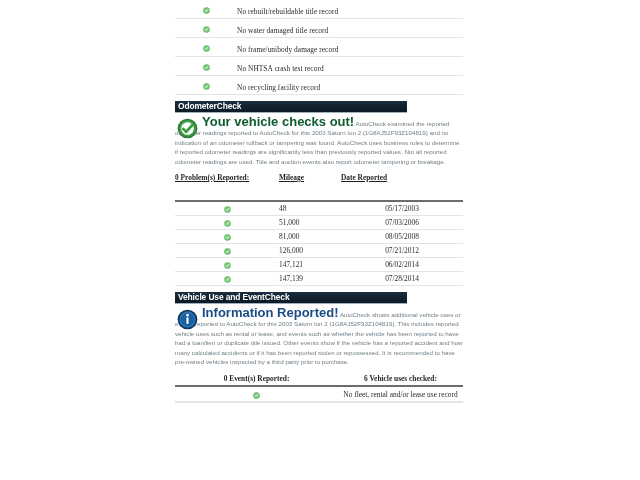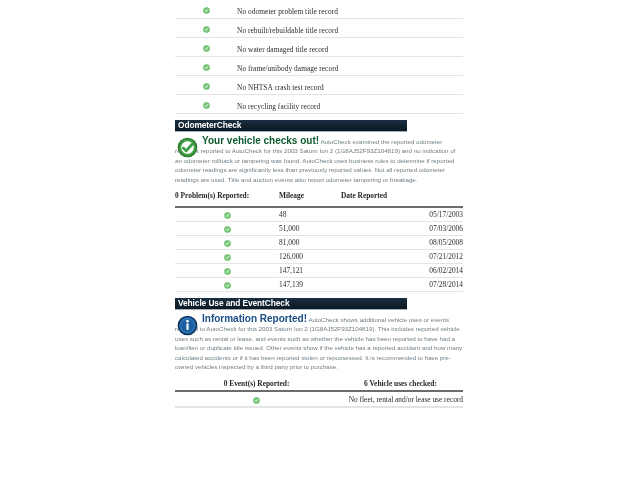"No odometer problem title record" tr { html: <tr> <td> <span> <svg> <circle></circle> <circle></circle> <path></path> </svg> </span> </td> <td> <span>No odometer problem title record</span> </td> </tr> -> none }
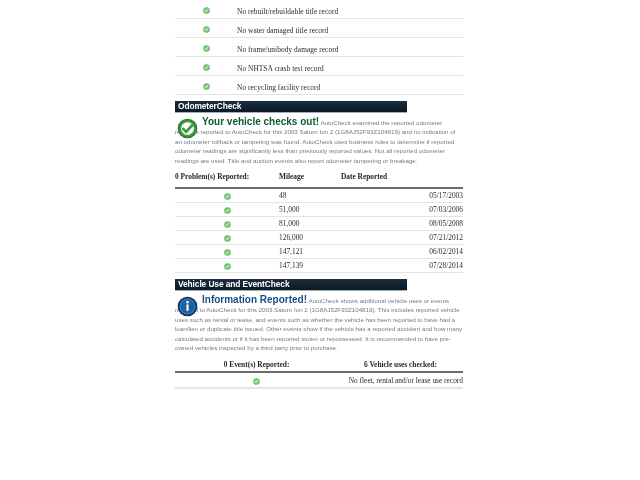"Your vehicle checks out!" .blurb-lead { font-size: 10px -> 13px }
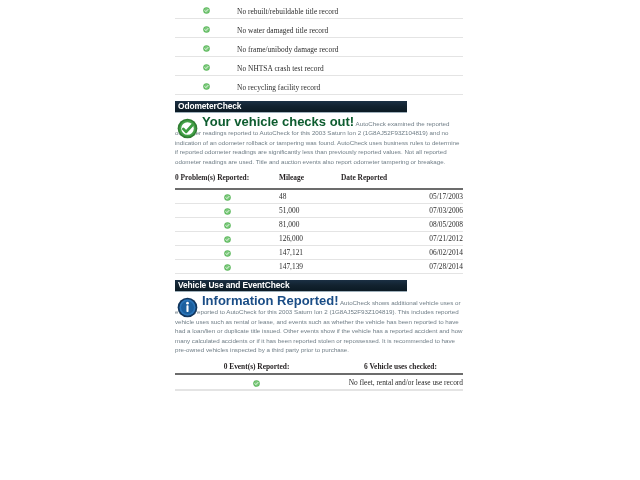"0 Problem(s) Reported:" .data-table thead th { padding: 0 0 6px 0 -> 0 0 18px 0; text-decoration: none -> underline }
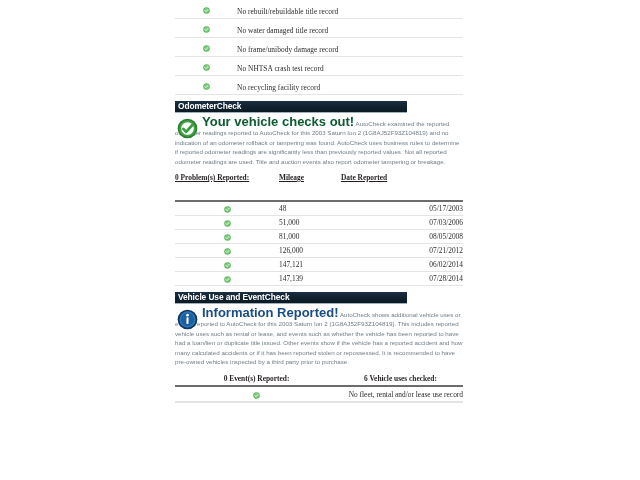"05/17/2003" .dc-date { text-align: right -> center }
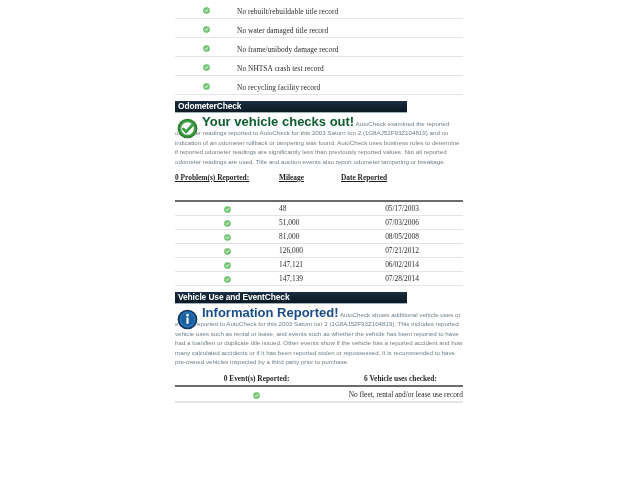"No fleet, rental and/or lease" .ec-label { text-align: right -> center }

****

→ **Work request**
Restate, word for word, each line from the one with "font-size: 10px ->" to the end of the entries, both included, and keep every picture out.

→ **Exercise result**
"Your vehicle checks out!" .blurb-lead { font-size: 10px -> 13px }
"0 Problem(s) Reported:" .data-table thead th { padding: 0 0 6px 0 -> 0 0 18px 0; text-decoration: none -> underline }
"05/17/2003" .dc-date { text-align: right -> center }
"No fleet, rental and/or lease" .ec-label { text-align: right -> center }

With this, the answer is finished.